Nem sempre de mãos dadas #5
Crónica anterior da série De mãos dadas - No Renascimento, ainda de mãos dadas #4
*
Até agora, exploramos como é que a arte e a religião andaram, durante séculos, de mãos dadas. Contudo, nem sempre isso aconteceu. De facto, quase todas as grandes religiões do mundo passaram por uma fase anicónica - que, no fundo, consistiu numa proibição de representação do Divino. Pretendia-se, com isto, evitar o pecado da idolatria.
A fase final do Renascimento ficou marcada pela Reforma Protestante, que surgiu num período de muita crítica à Igreja Católica. A população estava insatisfeita com a corrupção e com o poder excessivo que consideravam que o Papa detinha. A Igreja controlava o acesso às escrituras que, por estarem escritas em latim, eram inacessíveis para quase toda a gente. Como consequência desta revolta, a Europa dividiu-se entre Católicos e Protestantes, originando-se diversos conflitos religiosos - como a Guerra dos Trinta Anos.
A arte neste período passou por mudanças significativas que, naturalmente, refletiam as tensões religiosas e culturais da época. Algumas obras religiosas foram vandalizadas e destruídas, com o argumento de que essas imagens sacras podiam ser vistas como formas de idolatria. Na imagem abaixo, pode-se ver um altar cujas cabeças das figuras foram removidas, como consequência deste movimento.
Altar da Catedral de St. Martin, Bratislava
Fonte da imagem: www.rauantiques.com
Nos territórios com maior presença da Reforma Protestante, a arte transformou-se. Como se criticava o uso excessivo de imagens religiosas, as igrejas protestantes foram construídas com uma maior simplicidade, com menos ornamentos e imagens e um ambiente mais austero e funcional.
Como resposta a este movimento, surge, por parte dos Católicos, a Contrarreforma que reafirma o uso de imagens religiosas, passando mesmo a utilizá-las como propaganda religiosa. A construção de Igrejas Católicas nesta época foi projetada para impressionar os fiéis com a sua grandeza. A Basílica de São Pedro foi concluída durante esse período e é um exemplo claro desta procura pela monumentalidade e beleza como maneira de fortalecer a fé.
Interior da Basília de São Pedro, Vaticano
Fonte da imagem: Pinterest
É neste contexto de Contrarreforma que surge uma nova corrente artística: o Barroco. A nível arquitetónico, é importante dar especial destaque para as igrejas e palácios. Os seus arquitetos entendiam que o edifício devia ser uma "grande escultura, única e indivisível"*. Na Europa, é de destacar o Palácio de Versalhes, em França, como um exemplo paradigmático deste estilo impactante. A nível nacional, podemos mencionar o Palácio de Mafra, que reflete o poder da monarquia absoluta da época e os ideais barrocos de imponência e dramatismo.
Palácio Nacional de Mafra
Fonte da imagem: www.cm-mafra.pt/
A pintura assumiu uma maior diversidade de géneros e dimensões, para ser possível a sua inserção nos espaços arquitetónicos. Para acentuar a intensidade emocional tão valorizada pelo Barroco, recorria-se ao contraste entre luz e sombra e a um jogo de movimento para criar uma sensação de dinamismo.
Salomé com a cabeça de São João Batista, de Caravaggio
em exposição na National Gallery, Londres
Fonte da imagem: www.nationalgallery.org.uk
Este percurso e dinamismo entre a Reforma e a Contrarreforma comprova como a religião moldou, de forma decisiva, a evolução da arte, dando-lhe novas funções e significados.
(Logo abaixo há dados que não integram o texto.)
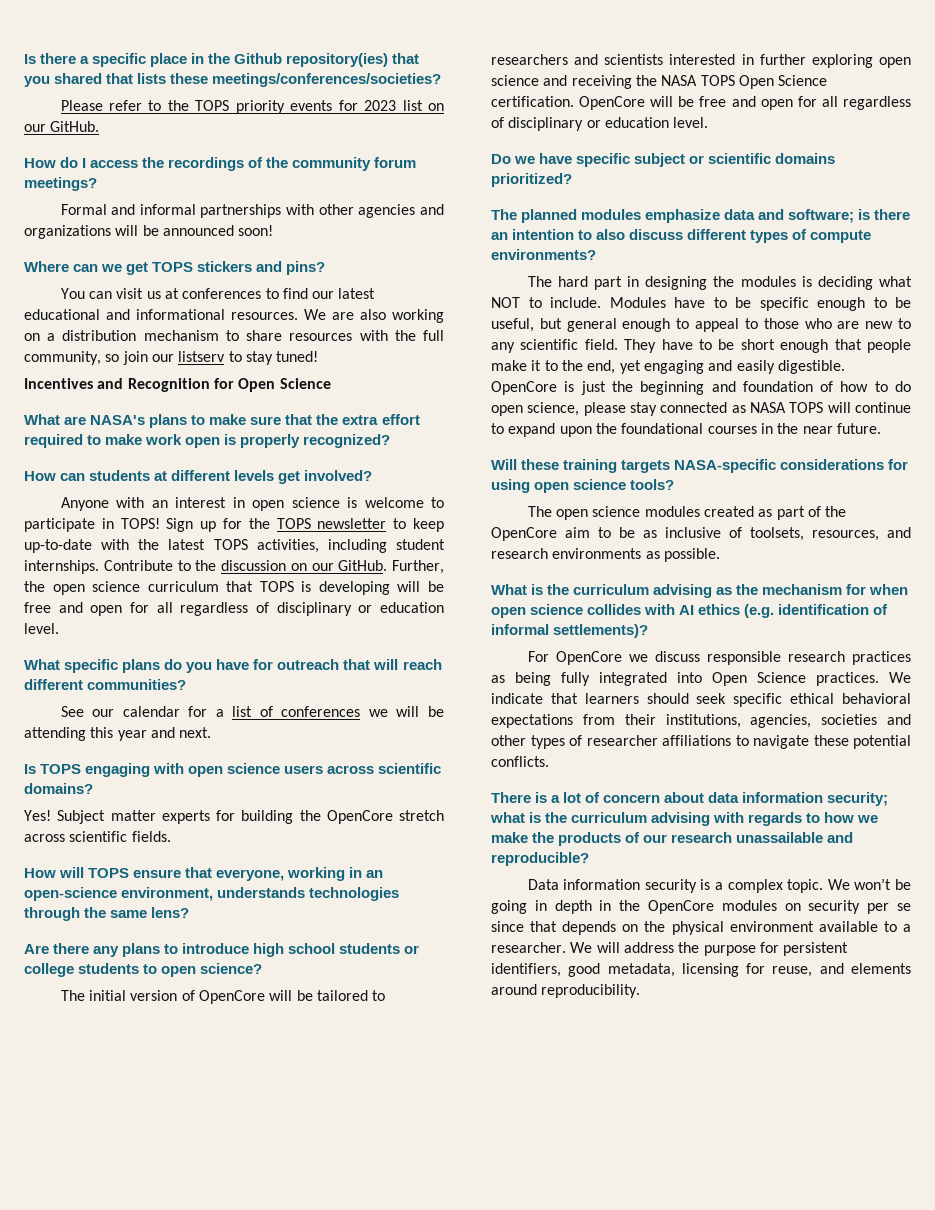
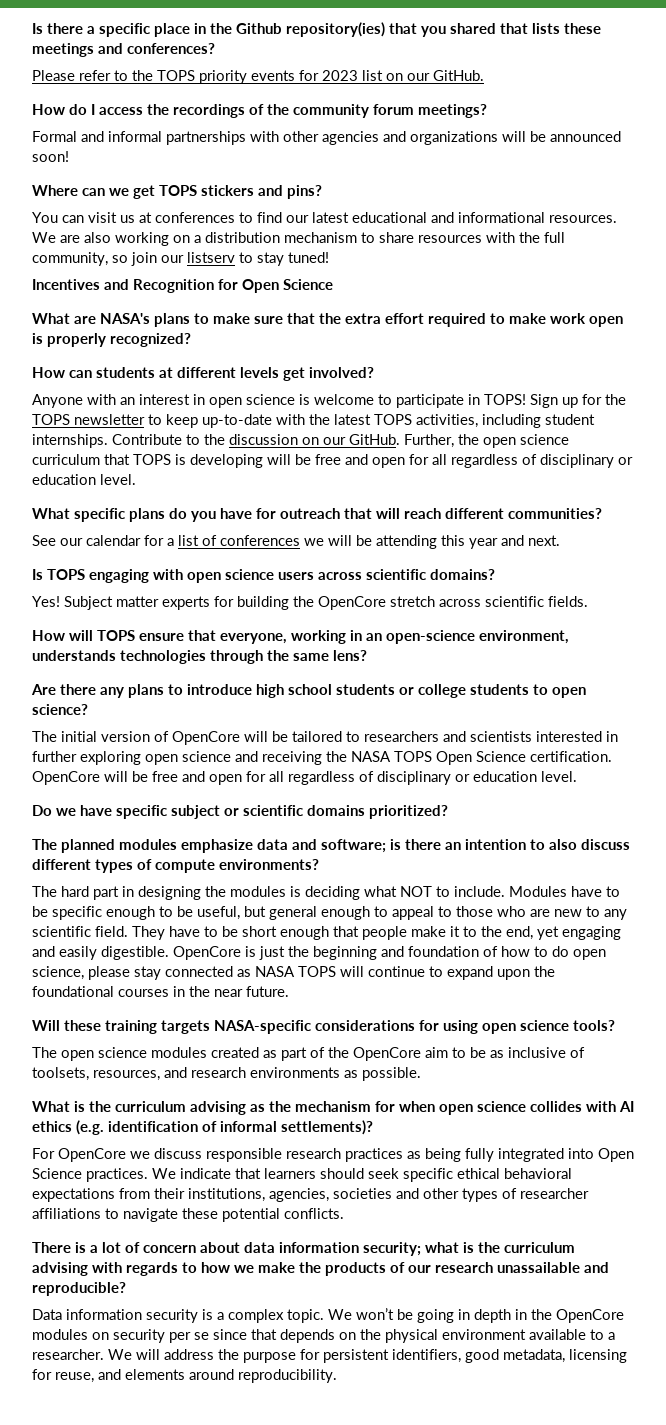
- Is there a specific place in the Github repository(ies) that you shared that lists these meetings/conferences/societies?
+ Is there a specific place in the Github repository(ies) that you shared that lists these meetings and conferences?

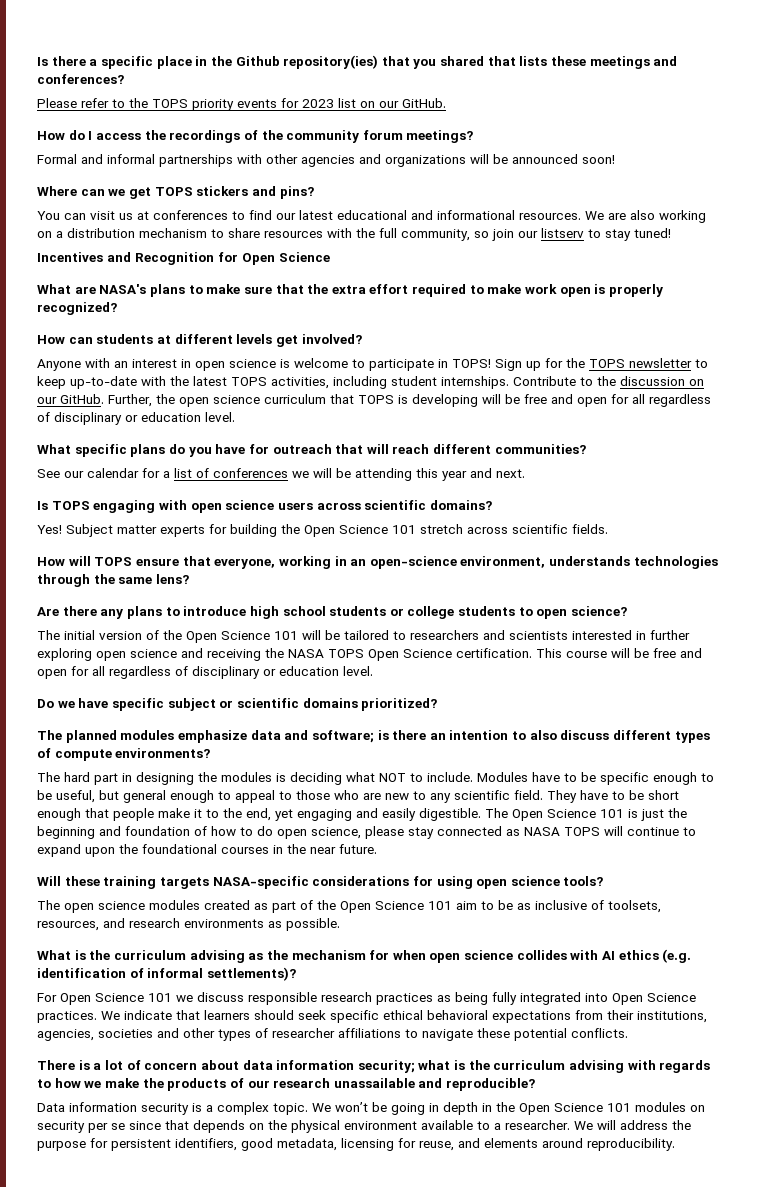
- Subject matter experts for building the OpenCore stretch across scientific fields.
+ Subject matter experts for building the Open Science 101 stretch across scientific fields.
- The initial version of OpenCore will be tailored to researchers and scientists interested in further exploring open science and receiving the NASA TOPS Open Science certification.
+ The initial version of the Open Science 101 will be tailored to researchers and scientists interested in further exploring open science and receiving the NASA TOPS Open Science certification.
- OpenCore will be free and open for all regardless of disciplinary or education level.
+ This course will be free and open for all regardless of disciplinary or education level.
- OpenCore is just the beginning and foundation of how to do open science, please stay connected as NASA TOPS will continue to expand upon the foundational courses in the near future.
+ The Open Science 101 is just the beginning and foundation of how to do open science, please stay connected as NASA TOPS will continue to expand upon the foundational courses in the near future.
- The open science modules created as part of the OpenCore aim to be as inclusive of toolsets, resources, and research environments as possible.
+ The open science modules created as part of the Open Science 101 aim to be as inclusive of toolsets, resources, and research environments as possible.
- For OpenCore we discuss responsible research practices as being fully integrated into Open Science practices.
+ For Open Science 101 we discuss responsible research practices as being fully integrated into Open Science practices.
- We won’t be going in depth in the OpenCore modules on security per se since that depends on the physical environment available to a researcher.
+ We won’t be going in depth in the Open Science 101 modules on security per se since that depends on the physical environment available to a researcher.

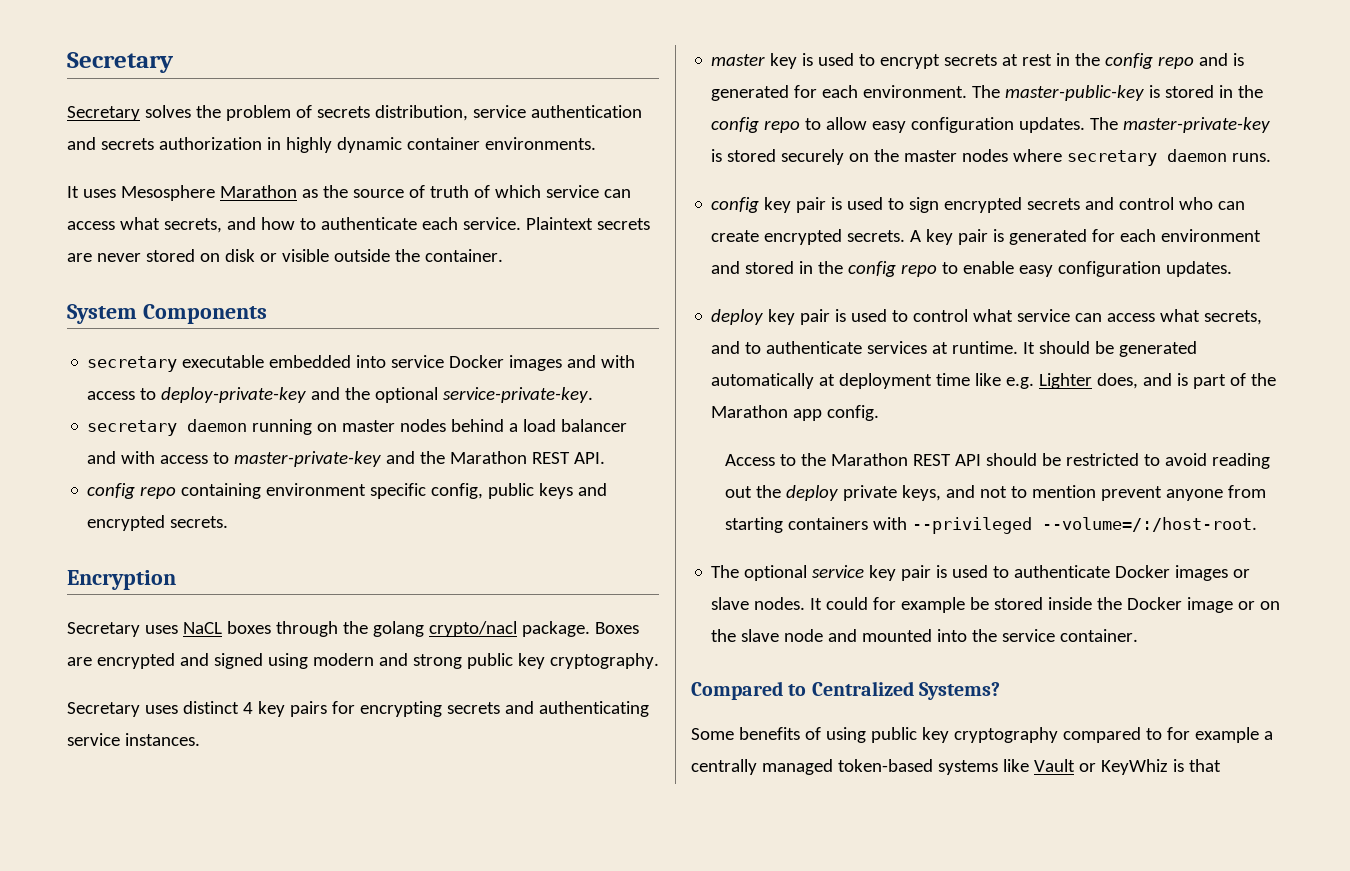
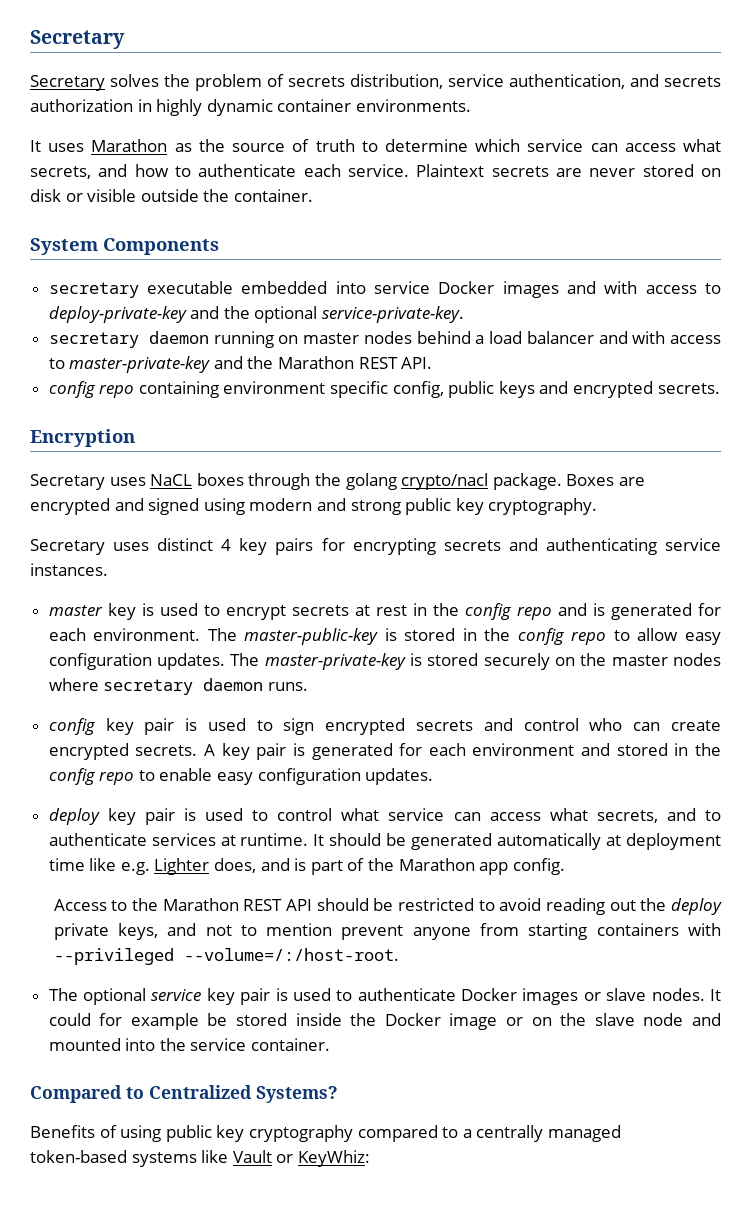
- Secretary solves the problem of secrets distribution, service authentication and secrets authorization in highly dynamic container environments.
+ Secretary solves the problem of secrets distribution, service authentication, and secrets authorization in highly dynamic container environments.
- It uses Mesosphere Marathon as the source of truth of which service can access what secrets, and how to authenticate each service.
+ It uses Marathon as the source of truth to determine which service can access what secrets, and how to authenticate each service.
- Some benefits of using public key cryptography compared to for example a centrally managed token-based systems like Vault or KeyWhiz is that
+ Benefits of using public key cryptography compared to a centrally managed token-based systems like Vault or KeyWhiz:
Nem sempre estas duas dimensões deram as mãos, mas a arte nunca parou de ser um reflexo vivo das transformações culturais e espirituais da sociedade.
Na próxima crónica, vamos perceber que este "largar de mãos" não foi um fenómeno isolado no Cristianismo. O foco vai parar de ser esta religião para podermos explorar outras que, de certo modo, também rejeitaram a representação visual do sagrado.